Few countries have produced as many flying commanders-in-chief as the United States. The first to earn a pilot’s license was Dwight Eisenhower, who soloed in 1937, when he was a lieutenant colonel serving in the Philippines. But he never qualified for Army wings.

When it came to the right stuff, which of these leaders—and the list is by no means complete—were legit as aviators? Here are their qualifications:
It is George H.W. Bush, president from 1988 to 1992 and one of the youngest naval aviators of World War II, who has the most impressive record of America’s pilot-presidents. Not quite 19 upon receiving his wings, he flew TBM Avenger torpedo bombers from the carrier USS San Jacinto in 1944. It was said that Bush was “one of Grumman’s best customers,” having ditched one Avenger with engine trouble and parachuted from another. On a mission over the Bonin Islands, Japanese flak set Bush’s Avenger afire. He remained airborne long enough to reach open water. Though his two crewmen perished after bailing out with Bush, the future president was rescued by submarine. After the war, told that the Japanese army routinely cannibalized captured fliers, Bush quipped that he was so thin he would have made a poor meal. For his 58 combat missions, Lieutenant Junior Grade Bush was awarded the Distinguished Flying Cross and three Air Medals.

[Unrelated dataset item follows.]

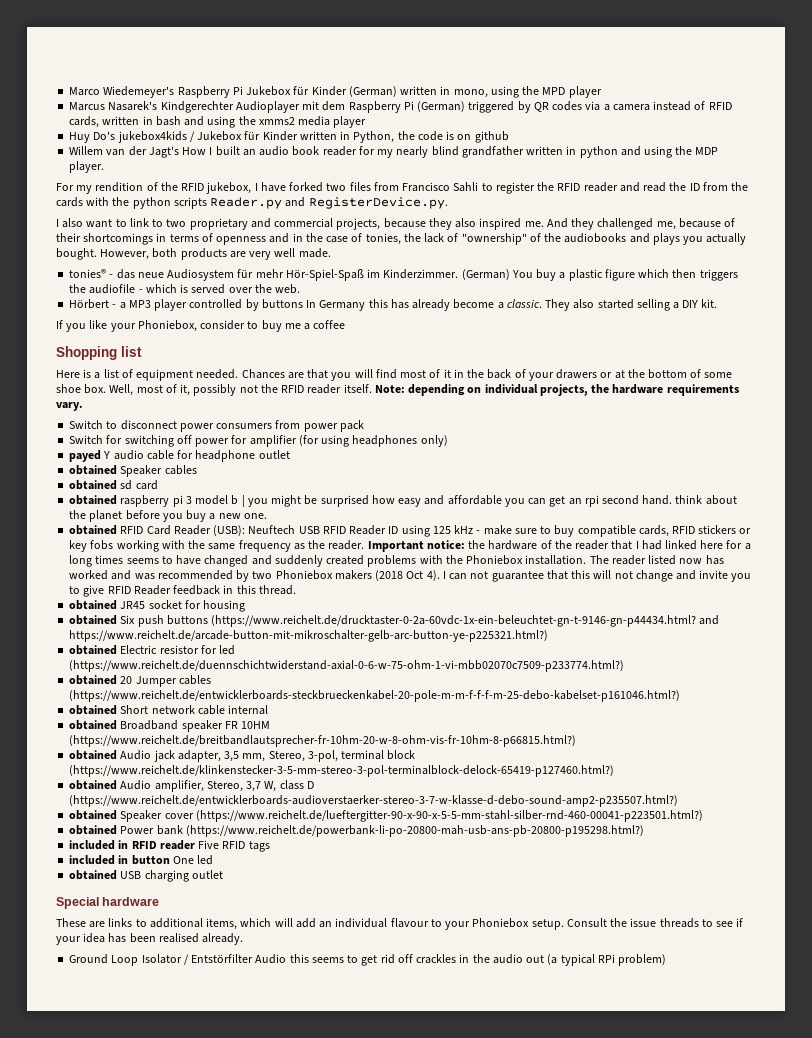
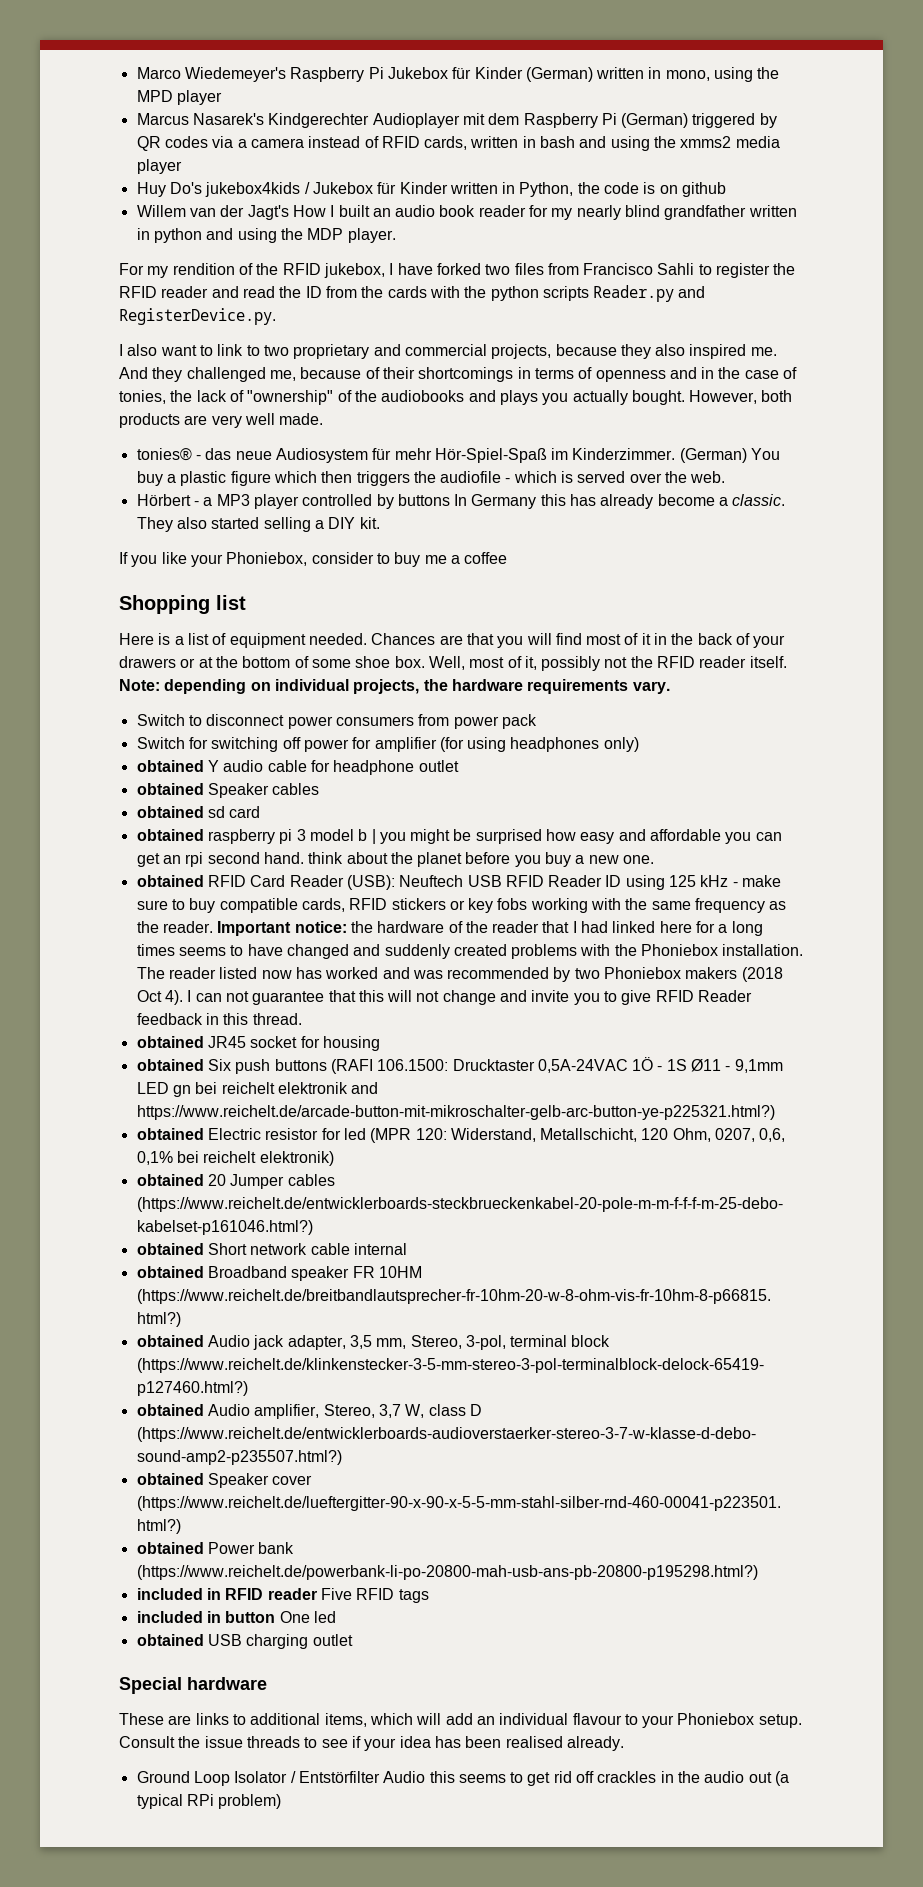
[69,450,102,462] payed -> [136,760,204,772] obtained
[211,615,697,627] (https://www.reichelt.de/drucktaster-0-2a-60vdc-1x-ein-beleuchtet-gn-t-9146-gn-p44434.html? -> [330,1057,783,1074] [136,1082,348,1097] (RAFI 106.1500: Drucktaster 0,5A-24VAC 1Ö - 1S Ø11 - 9,1mm LED gn bei reichelt elektronik
[69,660,625,672] (https://www.reichelt.de/duennschichtwiderstand-axial-0-6-w-75-ohm-1-vi-mbb02070c7509-p233774.html?) -> [370,1128,786,1143] [136,1151,334,1166] (MPR 120: Widerstand, Metallschicht, 120 Ohm, 0207, 0,6, 0,1% bei reichelt elektronik)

Addendum: His son George W. Bush, president from 2001 to 2009, briefly flew Convair F-102 interceptors while serving in the Texas Air National Guard from 1968 to 1974, but didn’t see combat.

Britain’s royal family’s got air cred. Though George V, king from 1910 to 1936, was photographed in Royal Air Force uniform with only honorary wings, three of his heirs earned pilot ratings. His second son, Prince Albert, saw combat in the Royal Navy, then entered the fledgling RAF in 1918 as a non-flying officer. Shortly after World War I, he trained to fly. Albert’s older brother Edward and younger brother George also became skillful pilots.

Edward inherited the throne in 1936 and established the King’s Flight at Hendon, where he became Britain’s first reigning monarch to fly as passenger and pilot. When Edward abdicated to marry an American divorcee, Wallis Simpson, Albert succeeded with the name George VI. Baby brother George died in the 1942 crash of a Sunderland flying boat.

More recently, Prince Charles earned his wings in 1971, then qualified in helicopters in 1974. His son, Prince William, has flown in the RAF and the British army, primarily as a pilot on search-and-rescue choppers. Charles’ brother Andrew flew Sea King helicopters from HMS Invincible in the 1982 Falklands War, and continued flying until 1996.

Ian Smith, prime minister of Rhodesia (now Zimbabwe) from 1965 to 1979, was based in Egypt in October 1943 when he crashed on takeoff in his Hawker Hurricane. He broke facial bones, a leg, and a shoulder, and bowed his spine.

After reconstructive surgery, Smith was recertified and, owing to damage to his left eye, offered an instructor’s post. He declined, preferring combat, and flew Spitfires with No. 237 Squadron out of Corsica. In July 1944, strafing German forces in Italy’s Po River Valley, Smith was hit by flak and bailed out. He spent five months with the underground, helping coordinate Allied air operations, before embarking on a 23-day trek over the Alps to safety. He died in 2007 at age 88.

King Hussein bin Talal of Jordan formally ascended the throne in 1953 at age 17. He learned to fly his grandfather’s De Havilland Dove, and reportedly escaped two Syrian MiGs with low-level evasive maneuvers over Syria in 1958, just before his 23rd birthday. Hussein relied upon Britain’s RAF for early training, and with his guidance, the Royal Jordanian Air Force improved. But it lacked the skill of Israel’s air force, which decimated the RJAF on the ground in the 1967 Six Day War.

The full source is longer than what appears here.